What they're all seeing is nothing less than the future of the World Wide Web. Suddenly, hordes of volunteer programmers are taking it upon themselves to combine and remix the data and services of unrelated, even competing sites. The result: entirely new offerings they call "mash-ups." They're the Web versions of Reese's ("Hey, you got peanut butter on my chocolate!") Peanut Butter Cups.
"The Web was originally designed to be mashed up," says Google Web developer Aaron Boodman, the 27-year-old creator of a program called Greasemonkey that makes it easy to create and use mash-ups. "The technology is finally growing up and making it possible."
That's why mash-ups, named after hip-hop mixes of two or more songs, are starting to rock. Chicagocrime.org overlays local crime stats onto Google Maps so you can see what crimes were committed recently in your neighborhood. Another site syncs Yahoo! Inc.'s (YHOO) real-time traffic data with Google Maps. Book Burro notices when you're shopping at an online bookstore such as Amazon.com Inc. (AMZN), then taps into several other stores to show price comparisons.
WILD, WILD WEB
Mash-ups portend big changes for software companies, Web sites, and everyone online.
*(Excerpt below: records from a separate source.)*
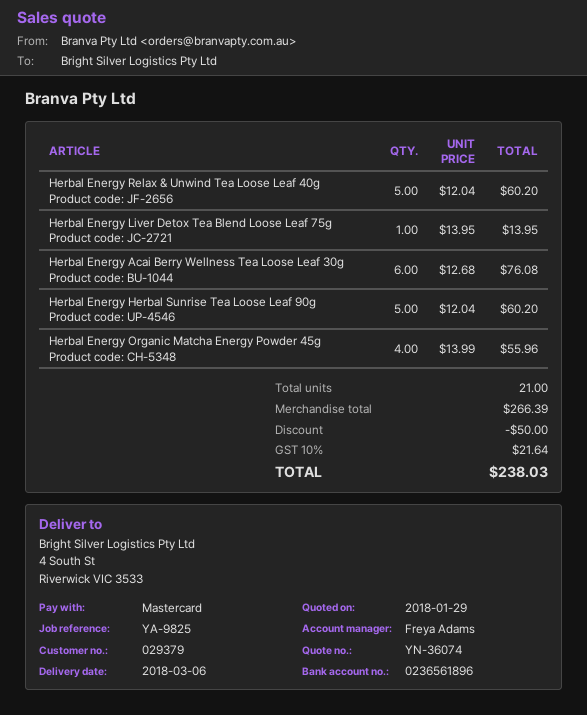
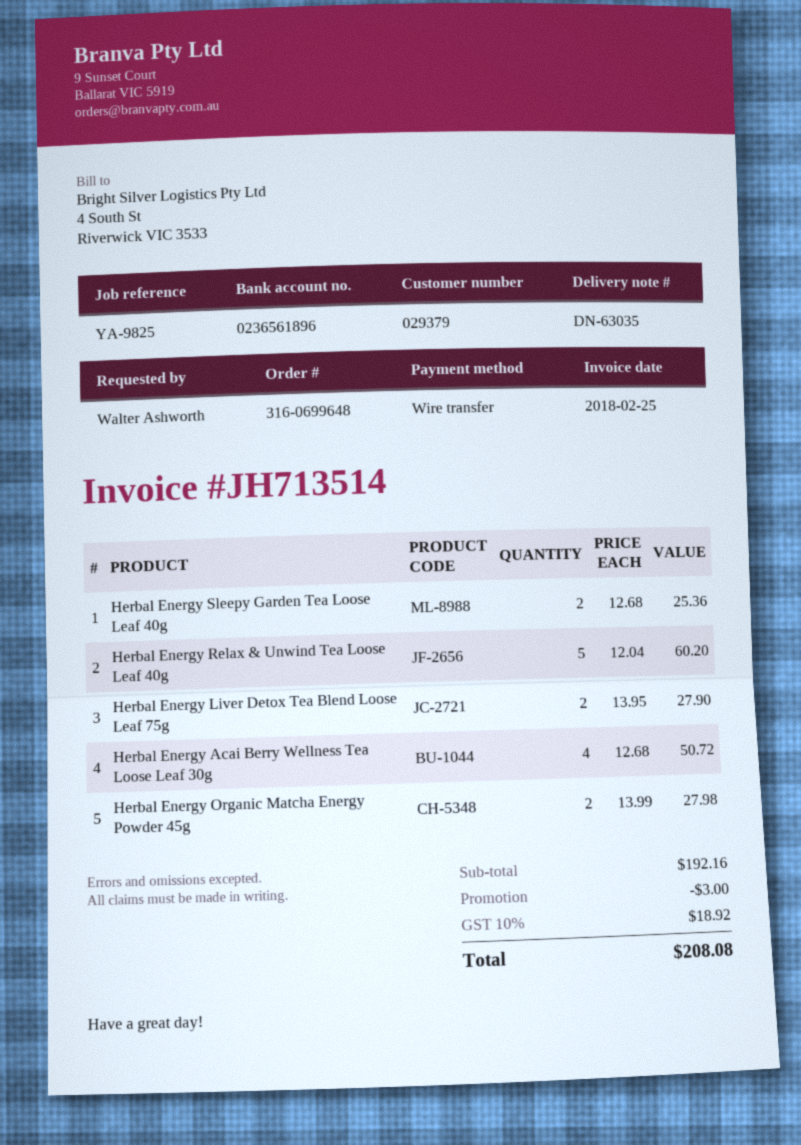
payment method: Mastercard -> bank transfer
Herbal Energy Liver Detox Tea Blend Loose Leaf 75g: 1 x 13.95 = 13.95 -> 2 x 13.95 = 27.90
Herbal Energy Acai Berry Wellness Tea Loose Leaf 30g: 6 x 12.68 = 76.08 -> 4 x 12.68 = 50.72
Herbal Energy Herbal Sunrise Tea Loose Leaf 90g: 5 x 12.04 = 60.20 -> none
Herbal Energy Organic Matcha Energy Powder 45g: 4 x 13.99 = 55.96 -> 2 x 13.99 = 27.98
Herbal Energy Sleepy Garden Tea Loose Leaf 40g: none -> 2 x 12.68 = 25.36
subtotal: 266.39 -> 192.16
discount: 50.00 -> 3.00
tax: 10% = 21.64 -> 10% = 18.92
total: 238.03 -> 208.08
No longer just a collection of pages, the Web is morphing into a sort of global operating system, à la Microsoft Corp.'s (MSFT) Windows. And now, people are learning to program Web 2.0 with much of the same innovative energy of the personal computer's early days. "It's the Wild West all over again," says Alan Taylor, a Monster Worldwide Inc. Web developer who created Amazon Light, a fast-loading version of Amazon's site that also includes services from Google, Yahoo, and others.
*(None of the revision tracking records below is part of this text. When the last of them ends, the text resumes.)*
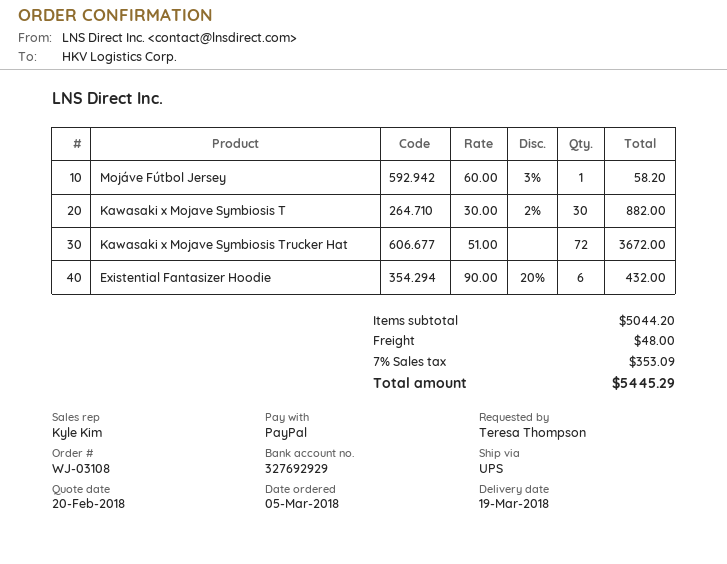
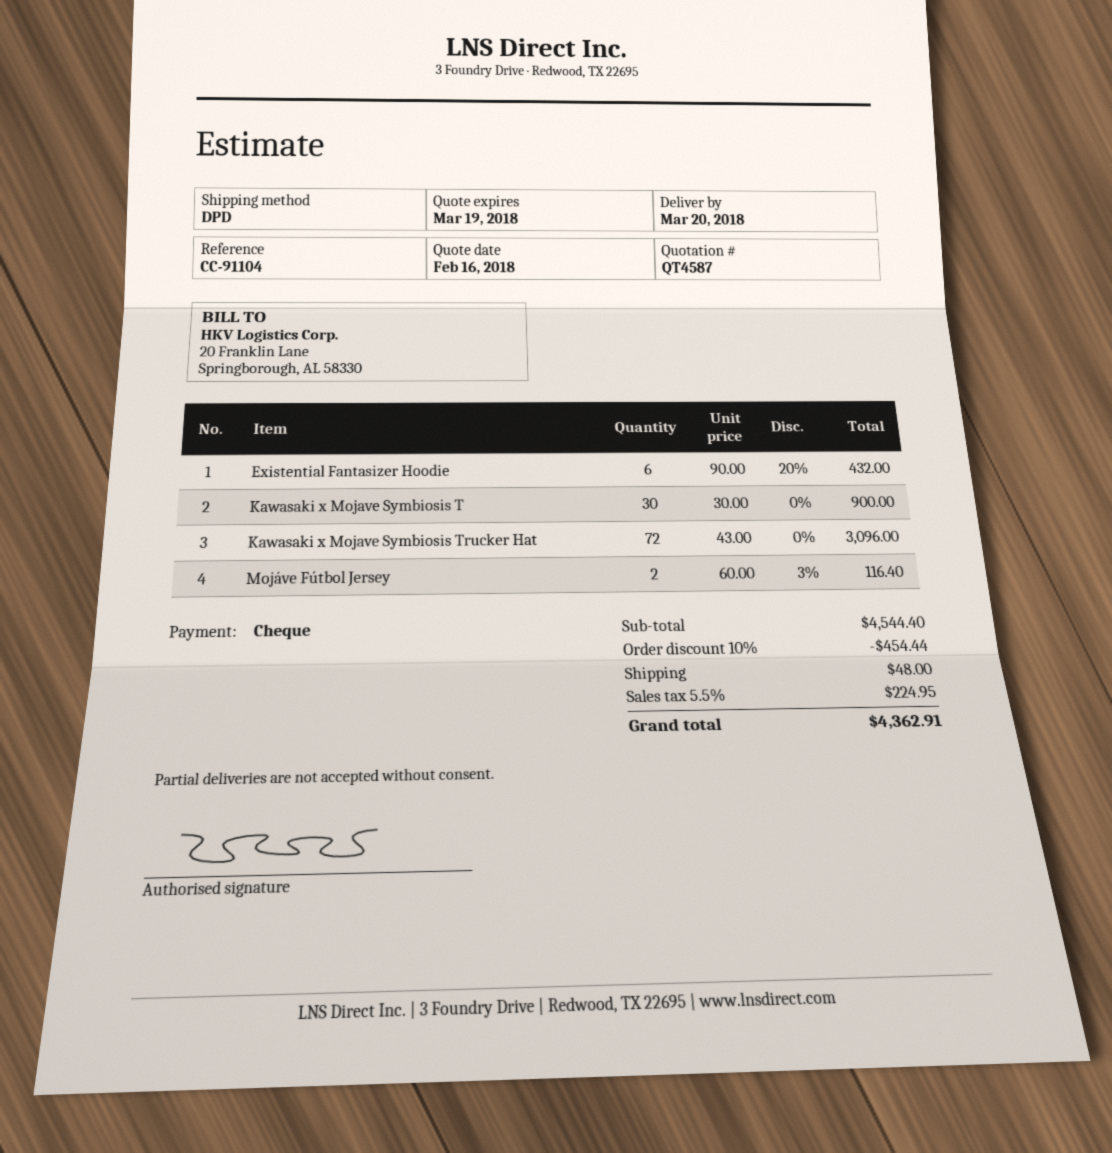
quote date: 2018-02-20 -> 2018-02-16
delivery date: 2018-03-19 -> 2018-03-20
payment method: PayPal -> cheque
shipping method: UPS -> DPD
Mojáve Fútbol Jersey: 1 x 60.00 - 3% = 58.20 -> 2 x 60.00 - 3% = 116.40
Kawasaki x Mojave Symbiosis T: 30 x 30.00 - 2% = 882.00 -> 30 x 30.00 = 900.00
Kawasaki x Mojave Symbiosis Trucker Hat: 72 x 51.00 = 3672.00 -> 72 x 43.00 = 3096.00
subtotal: 5044.20 -> 4544.40
discount: none -> 10% = 454.44
tax: 7% = 353.09 -> 5.5% = 224.95
total: 5445.29 -> 4362.91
The upshot: People are seizing far more control of what they do online. In the process, those efforts are putting skin on the bones of Web services, the long-delayed promise of software and services that can be tapped on demand. "They're taking little bits and pieces from a number of companies and stitching them together in some clever way," Amazon Chief Executive Jeffrey P. Bezos noted recently. "You'll start to see the real power of Web services."
At the same time, these bottom-up efforts present tough challenges for the sites on which the new services are built. Mash-ups often use the data without asking first, then present it in unintended ways. Not surprisingly, some Web site operators have bitten back. Yahoo initially blocked one mash-up site from using its traffic data with Google Maps before relenting, and Amazon asked Amazon Light's Taylor to change how it linked to potential rival sites. "All this definitely keeps us on our toes," says Jeffrey S. Barr, Amazon's Web services evangelist.
Some mash-up software presents a potential danger to users as well. Greasemonkey, an add-on to the Firefox browser, allows the quick installation of software "scripts" to customize the way a Web site works on a particular PC. Crooks could write malicious scripts -- say, to secretly log keystrokes to steal financial data, says Book Burro creator Jesse Andrews. But he thinks the threat can be minimized with software tweaks and peer review of scripts.
In any case, none of that has slowed the mash-up momentum. For one thing, Amazon and other Web giants are now embracing the mash-up movement by offering developers easier access to their data and services. Moreover, they're programming their services so that more computing tasks, such as displaying maps onscreen, get done on the users' PCs rather than on their far-flung servers. Besides speeding up the experience, the shift makes it easier for outsiders to add their tweaks, says Google Maps product manager Bret Taylor.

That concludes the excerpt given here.